What Is a Short Gold ETF?

A short gold ETF allows ordinary investors to take a short position in gold, meaning that the ETF will rise in value as the market price of gold declines, and vice-versa.

What Is a Double Gold ETF?

A double gold ETF is a leveraged ETF that provides 2x the return of gold to investors.
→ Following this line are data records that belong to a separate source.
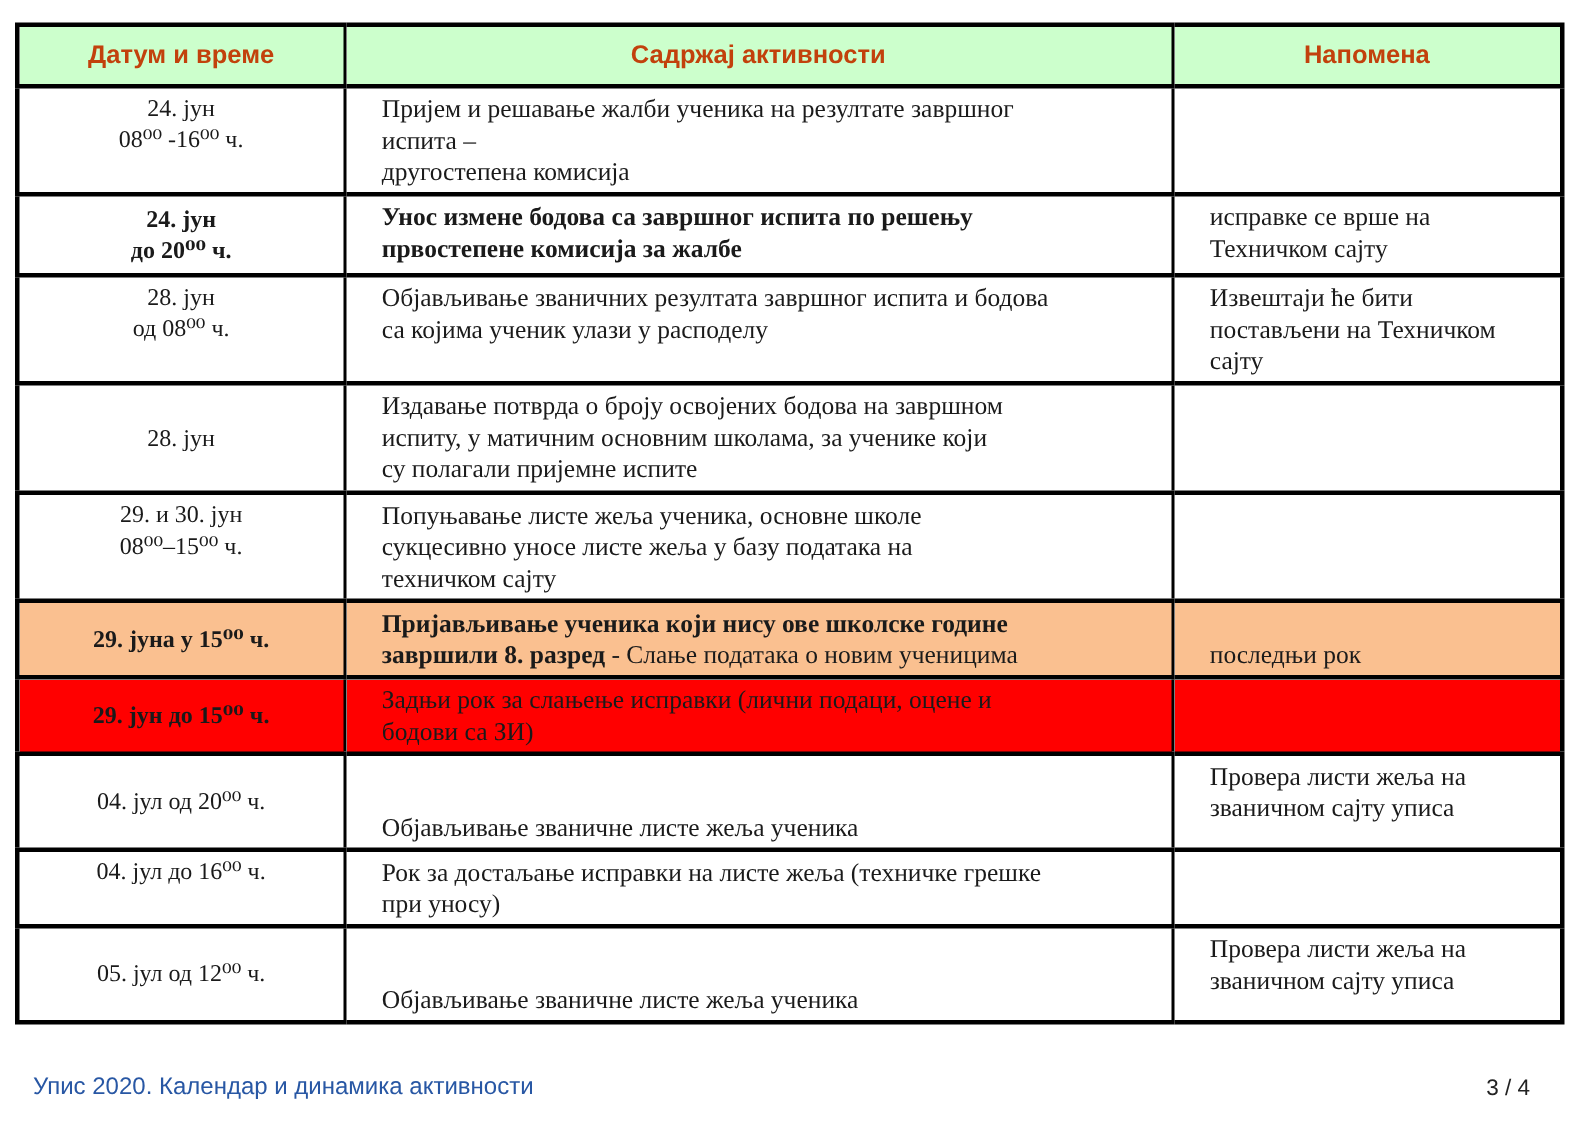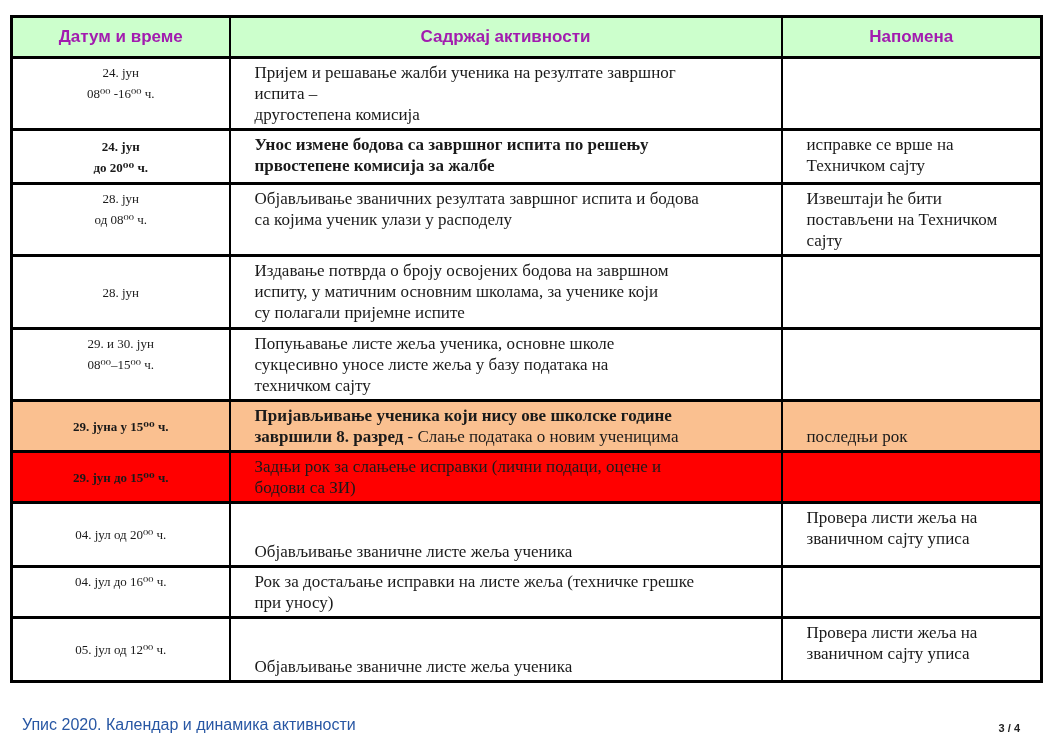"Датум и време" .cal th { color: #a21caf -> #c2410c }
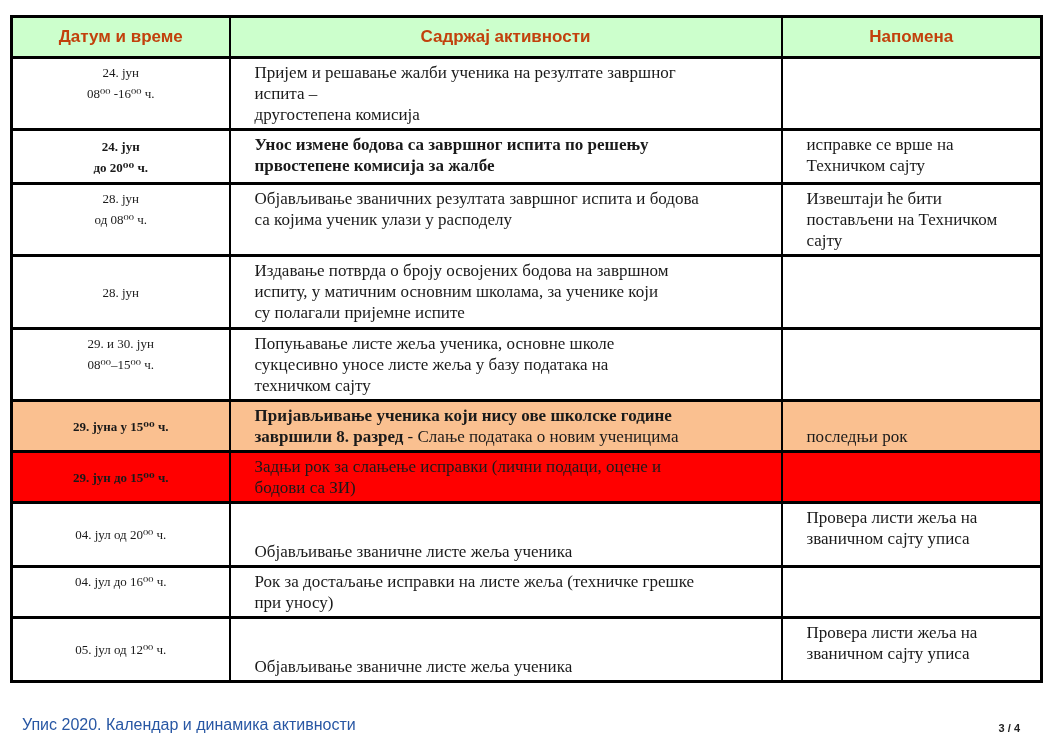"24. јун" td.date { font-size: 13px -> 16px }
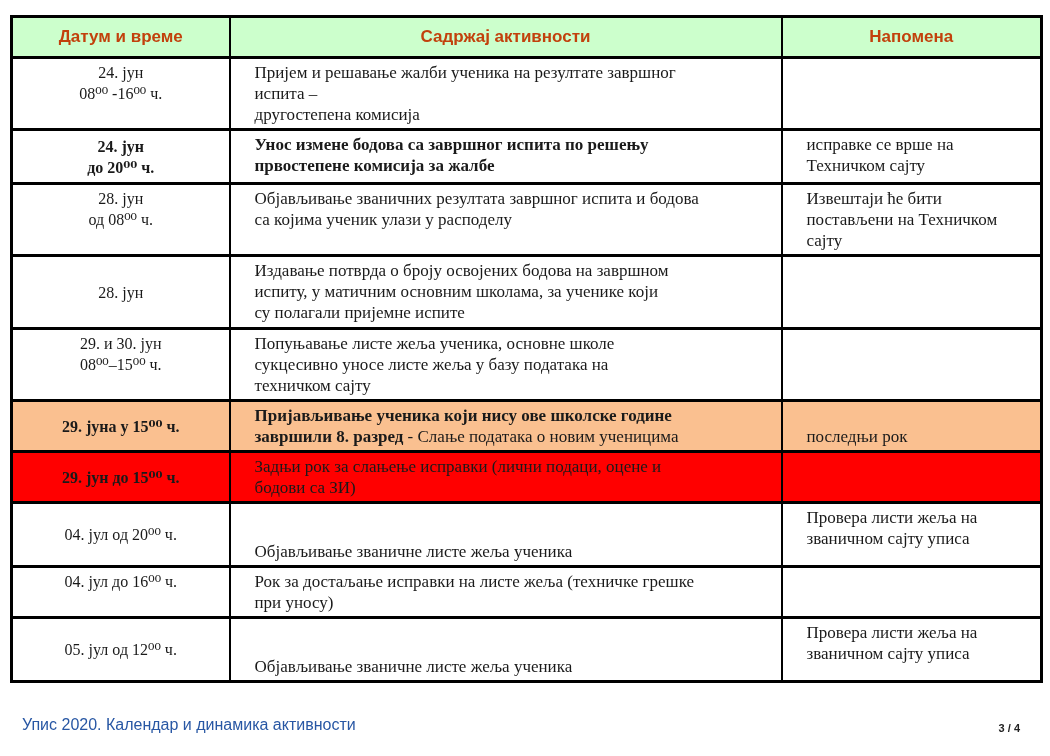"3 / 4" .page-num { font-size: 11px -> 15px; font-weight: bold -> none }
So if the market price of gold were to increase by 1%, a double gold ETF would rise by 2%, and vice-versa.

The Bottom Line

Investing in gold can diversify one’s portfolio, provide a store of value, and a hedge against unexpected inflation. Holding physical gold, however, can be cumbersome and costly and gold derivatives may be too complex and risky for ordinary investors. Fortunately, there are ways to own gold without keeping a physical stash of it or worrying about futures or options. Gold ETFs are exchange-traded products that allow ordinary investors to gain exposure to the physical gold market, but which trade like ordinary shares of stock. This means that investors can buy and sell gold ETFs throughout the day and add them to their portfolios at low cost.

The comments, opinions, and analyses expressed herein are for informational purposes only and should not be considered individual investment advice or recommendations to invest in any security or adopt any investment strategy. While we believe the information provided herein is reliable, we do not warrant its accuracy or completeness. The views and strategies described in our content may not be suitable for all investors. Because market and economic conditions are subject to rapid change, all comments, opinions, and analyses contained within our content are rendered as of the date of the posting and may change without notice. The material is not intended as a complete analysis of every material fact regarding any country, region, market, industry, investment, or strategy.